Department of Radiation Oncology, Ansan Hospital, College of Medicine, Korea University, 123 Jeokgeum street, 15355, Ansan, Gyeonggi-do, Korea (Republic of).
Department of Radiation Oncology, Guro Hospital, College of Medicine, Korea University, Seoul, Korea (Republic of).
Strahlenther Onkol. 2018 Oct;194(10):894-903. doi: 10.1007/s00066-018-1318-y. Epub 2018 May 24.
Although radiotherapy can be administered with a relatively low therapeutic burden, many elderly patients do not complete radiotherapy. In order to predict intolerance during radiotherapy, this study retrospectively analyzed the frequency of and risk factors for radiotherapy interruption among geriatric patients.
From September 2009 to December 2016, 353 patients aged ≥70 years received definitive radiotherapy with a conventionally fractionated schedule. "Total interruption" included completion of ≤90% of a planned radiotherapy, temporary discontinuation, and treatment-related mortality within 2 months. "Early-phase incompletion" and "mid-phase incompletion" represented completion of ≤50 and ≤80% of a planned radiotherapy, respectively.

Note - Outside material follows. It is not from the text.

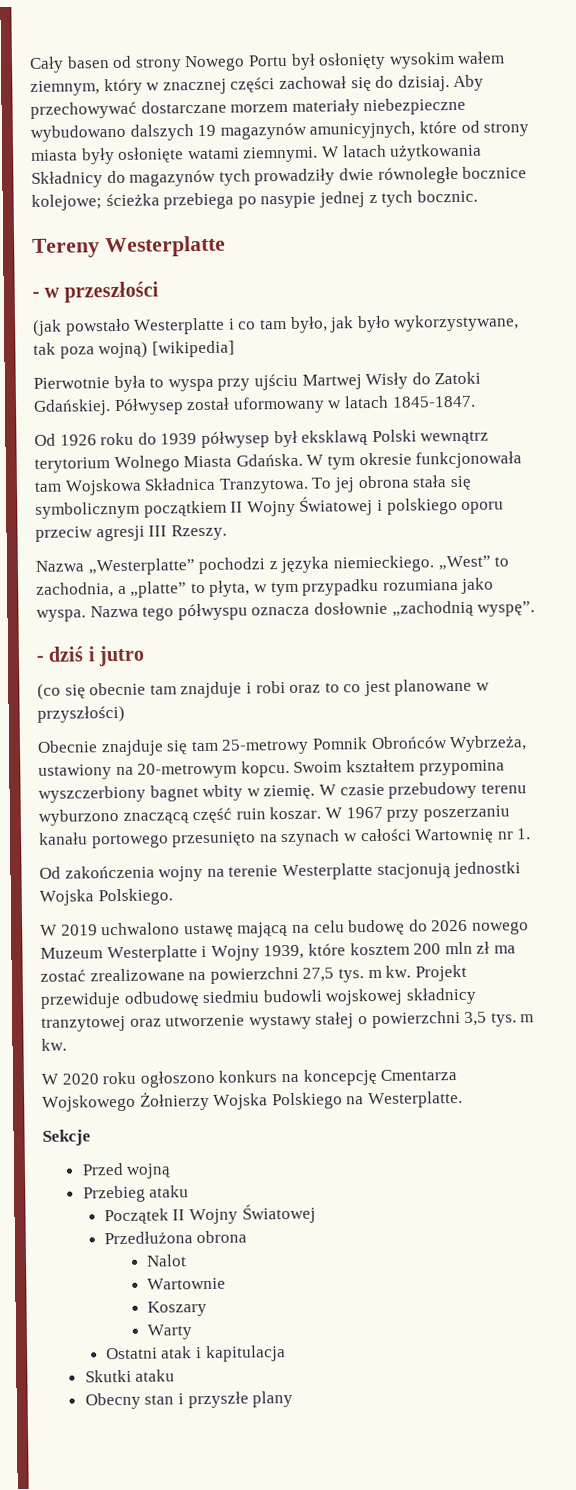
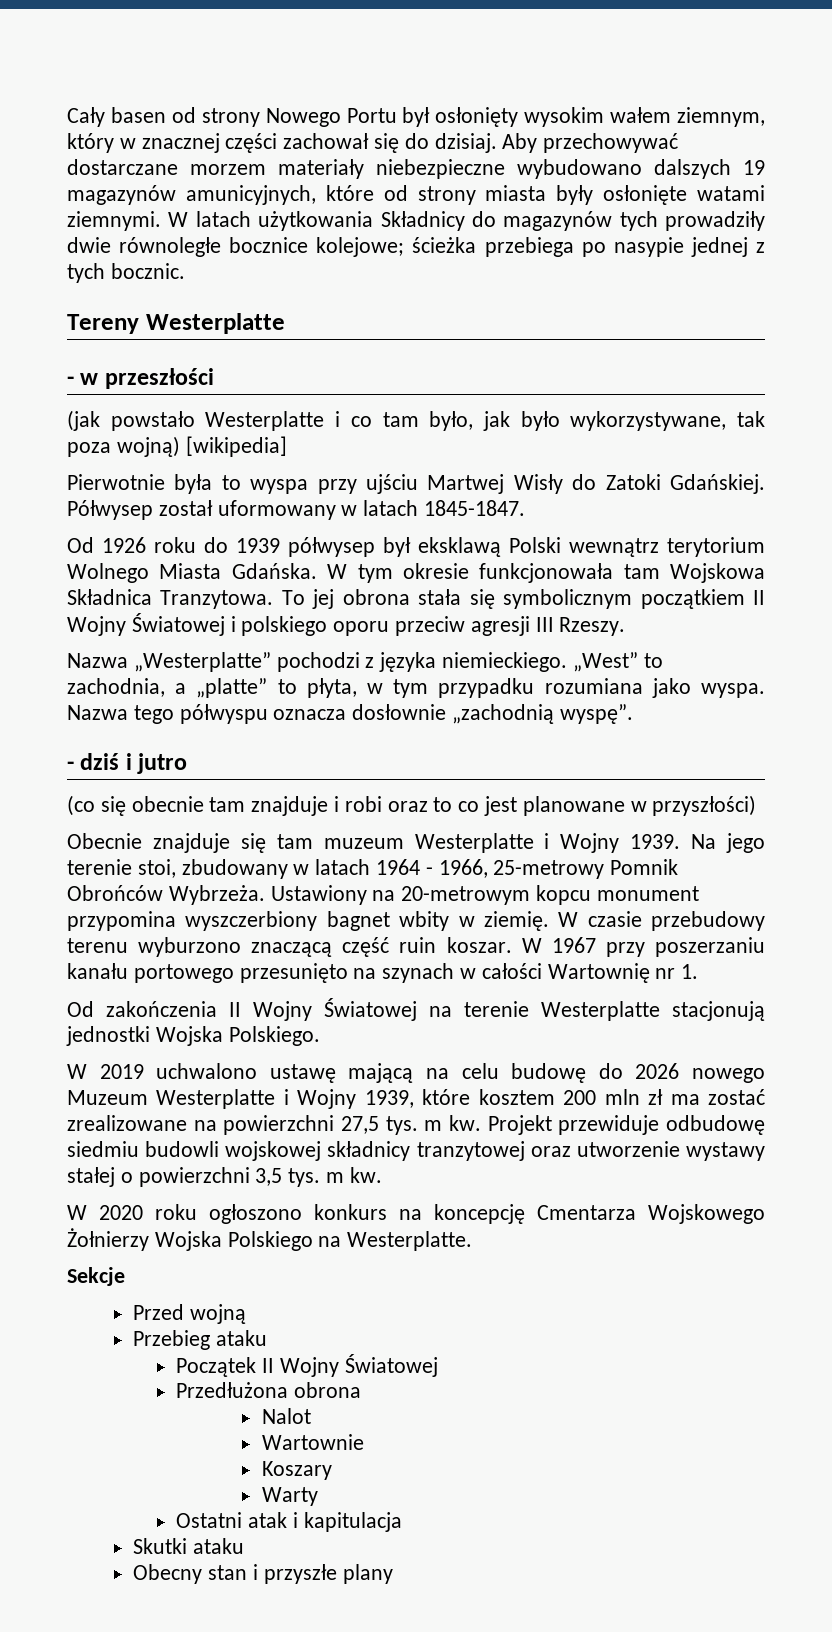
- Obecnie znajduje się tam 25-metrowy Pomnik Obrońców Wybrzeża, ustawiony na 20-metrowym kopcu. Swoim kształtem przypomina wyszczerbiony bagnet wbity w ziemię.
+ Obecnie znajduje się tam muzeum Westerplatte i Wojny 1939. Na jego terenie stoi, zbudowany w latach 1964 - 1966, 25-metrowy Pomnik Obrońców Wybrzeża. Ustawiony na 20-metrowym kopcu monument przypomina wyszczerbiony bagnet wbity w ziemię.
- Od zakończenia wojny na terenie Westerplatte stacjonują jednostki Wojska Polskiego.
+ Od zakończenia II Wojny Światowej na terenie Westerplatte stacjonują jednostki Wojska Polskiego.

The median age of patients was 74 years. Early- and mid-phase incompletions and total interruption occurred in 4.2, 9.3, and 19.3% of patients, respectively. Total interruption occurred frequently in cancers involving the thorax (27.4%), head and neck (23.1%), abdomen (20.0%), pelvis (17.4%), and breast/extremity (8.1%). The Eastern Cooperative Oncology Group (ECOG) performance score (P = 0.004 and 0.002), serum albumin level (P = 0.016 and 0.002), and the expected 5‑year survival (P = 0.033 and 0.034) were significant factors for mid-phase incompletion and total interruption. Age ≥ 75 years (P = 0.008), concurrent chemotherapy (P = 0.017), and the extent of radiation field (P = 0.027) were factors associated with total interruption.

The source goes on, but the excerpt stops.